Data Scientists Don’t Scale
“Big data is about to get a big reality check. Our ongoing obsession with data and analytics technology, and our reverence for the rare data scientist who reigns supreme over this world, has disillusioned many of us. Executives are taking a hard look at their depleted budgets — drained by a mess of disparate tools they’ve acquired and elusive ‘big insights’ they’ve been promised — and are wondering: ‘Where is the return on this enormous investment?’

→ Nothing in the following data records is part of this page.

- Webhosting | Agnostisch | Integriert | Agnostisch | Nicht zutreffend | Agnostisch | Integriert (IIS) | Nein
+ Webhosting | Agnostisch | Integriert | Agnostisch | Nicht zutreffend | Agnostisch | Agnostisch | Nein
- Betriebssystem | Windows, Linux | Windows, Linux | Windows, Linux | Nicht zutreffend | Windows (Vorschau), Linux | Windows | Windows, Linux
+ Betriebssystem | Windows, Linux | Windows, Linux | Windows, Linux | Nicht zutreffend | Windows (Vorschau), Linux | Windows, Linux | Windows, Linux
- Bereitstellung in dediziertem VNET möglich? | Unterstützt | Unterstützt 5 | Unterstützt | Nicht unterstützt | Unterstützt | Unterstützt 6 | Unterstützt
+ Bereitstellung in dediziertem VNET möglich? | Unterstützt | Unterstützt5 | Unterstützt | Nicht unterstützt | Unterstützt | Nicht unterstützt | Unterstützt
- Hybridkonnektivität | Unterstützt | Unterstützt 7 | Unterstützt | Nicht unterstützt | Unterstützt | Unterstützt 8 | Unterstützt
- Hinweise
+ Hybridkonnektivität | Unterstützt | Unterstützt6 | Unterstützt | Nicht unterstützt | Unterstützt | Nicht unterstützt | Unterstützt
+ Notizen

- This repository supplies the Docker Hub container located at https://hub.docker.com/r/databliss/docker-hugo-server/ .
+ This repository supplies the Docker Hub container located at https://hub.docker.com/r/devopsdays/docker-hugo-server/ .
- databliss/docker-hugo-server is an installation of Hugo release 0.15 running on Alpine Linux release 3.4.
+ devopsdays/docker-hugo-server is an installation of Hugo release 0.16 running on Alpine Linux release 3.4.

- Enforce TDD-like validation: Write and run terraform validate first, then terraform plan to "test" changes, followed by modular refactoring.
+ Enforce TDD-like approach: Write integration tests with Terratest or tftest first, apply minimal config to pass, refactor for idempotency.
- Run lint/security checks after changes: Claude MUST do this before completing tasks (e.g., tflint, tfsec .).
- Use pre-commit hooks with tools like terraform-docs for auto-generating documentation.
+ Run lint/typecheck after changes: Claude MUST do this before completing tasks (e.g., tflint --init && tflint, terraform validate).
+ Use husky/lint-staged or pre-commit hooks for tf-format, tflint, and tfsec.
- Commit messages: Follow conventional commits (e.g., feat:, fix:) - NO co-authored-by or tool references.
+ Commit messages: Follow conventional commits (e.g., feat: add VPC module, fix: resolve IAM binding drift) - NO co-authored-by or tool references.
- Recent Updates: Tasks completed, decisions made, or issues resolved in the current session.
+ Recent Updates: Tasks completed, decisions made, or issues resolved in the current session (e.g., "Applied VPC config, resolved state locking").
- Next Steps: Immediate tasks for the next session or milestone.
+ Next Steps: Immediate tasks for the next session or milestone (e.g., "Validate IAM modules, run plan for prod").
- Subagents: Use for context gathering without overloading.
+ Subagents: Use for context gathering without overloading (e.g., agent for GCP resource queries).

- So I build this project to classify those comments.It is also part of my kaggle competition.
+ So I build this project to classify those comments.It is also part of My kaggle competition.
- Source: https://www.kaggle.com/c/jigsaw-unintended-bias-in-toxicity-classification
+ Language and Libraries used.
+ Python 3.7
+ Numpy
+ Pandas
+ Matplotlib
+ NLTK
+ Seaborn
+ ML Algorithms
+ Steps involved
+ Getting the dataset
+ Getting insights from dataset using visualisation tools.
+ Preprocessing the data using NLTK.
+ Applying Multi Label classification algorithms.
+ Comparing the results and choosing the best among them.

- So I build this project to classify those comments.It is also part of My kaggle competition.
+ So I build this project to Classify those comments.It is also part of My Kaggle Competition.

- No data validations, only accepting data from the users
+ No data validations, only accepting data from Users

It’s not that we haven’t made significant strides in aggregating and organizing data, but the big data pipedream isn’t quite delivering on its promise. Despite massive investments in technology to store, analyze, report, and visualize data, employees are still spending untold hours interpreting analyses and manually reporting the results. To solve this problem and increase utilization of existing solutions, organizations are now contemplating even further investment, often in the form of $250,000 data scientists (if all of these tools we’ve purchased haven’t completely done the trick, surely this guy will!). However valuable these PhDs are, the organizations that have been lucky enough to secure these resources are realizing the limitations in human-powered data science: it’s simply not a scalable solution. The great irony is of course that we have more data and more ways to access that data than we’ve ever had; yet we know we’re only scratching the surface with these tools.
A few innovative executives understand this and have sought scalable, automated solutions that interpret data, unlock hidden insights, and then provide answers to ongoing business problems. Artificial intelligence (AI) is beginning to transform data and analysis into relevant plain English communication. AI is shortening employees’ data comprehension-to-action time through comprehensive, intuitive narratives.”